Given the state of affairs in the UK related to futile care, the growing disregard of those who have medical and other disabilities, and the growing popularity of assisted suicide, I must admit I’m a little baffled at the fuss caused by a story in The Times.

The British press was all a-twitter because they got a glimpse of the reality of how the culture of death sees people with disabilities.

I’m shocked that they’re shocked.

Here’s what happened:

59 year-old Barry Baker, a pensioner who could only walk using two canes, called 999 and reported that he was having severe chest pain. He was pretty sure he was having a heart attack.

The emergency operator kept Baker on the line while EMTs were dispatched. By the time they arrived, Baker had collapsed.

One big problem. At least for the two EMTs: The phone line to 999 was still open, the tape rolling.

From The Times:

Two ambulancemen have been arrested by police after they were heard allegedly discussing whether they should bother to resuscitate a disabled man who had collapsed at home and subsequently died. . . . [and] making disparaging comments about the state of the house. . . . They are said to have discussed what to tell ambulance control and decided to say that Mr Baker was already dead when they got there.
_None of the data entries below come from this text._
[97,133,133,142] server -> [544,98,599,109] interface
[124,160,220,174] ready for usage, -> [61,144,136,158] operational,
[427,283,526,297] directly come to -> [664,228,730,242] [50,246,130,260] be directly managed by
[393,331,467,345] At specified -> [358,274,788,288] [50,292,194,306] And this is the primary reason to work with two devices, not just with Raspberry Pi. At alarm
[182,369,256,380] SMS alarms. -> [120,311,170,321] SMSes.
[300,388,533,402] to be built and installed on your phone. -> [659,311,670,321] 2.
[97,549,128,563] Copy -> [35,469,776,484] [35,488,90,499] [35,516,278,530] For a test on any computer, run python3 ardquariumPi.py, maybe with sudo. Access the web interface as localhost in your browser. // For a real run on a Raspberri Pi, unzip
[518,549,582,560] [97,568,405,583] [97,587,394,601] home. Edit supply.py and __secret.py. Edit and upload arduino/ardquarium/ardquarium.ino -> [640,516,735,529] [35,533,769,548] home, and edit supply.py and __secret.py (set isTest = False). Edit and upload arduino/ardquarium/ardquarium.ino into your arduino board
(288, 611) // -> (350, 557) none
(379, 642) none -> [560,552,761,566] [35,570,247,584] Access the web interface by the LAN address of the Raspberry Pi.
I don’t see the problem. What the EMTs did is a perfectly logical outcome of a society that has

I’ll bet that the EMTs got a fair dose of futile care theory in their medical training.

I’d bet even further that their profession is riddled with the idea that “quality of life” has to be of the highest order or life’s not worth living - or saving. 

Best bet ‘til last: If you think this doesn’t happen everywhere, on many calls to people with medical and other disabilities, but which slip by because the tape’s not running, then I’m the Queen of England.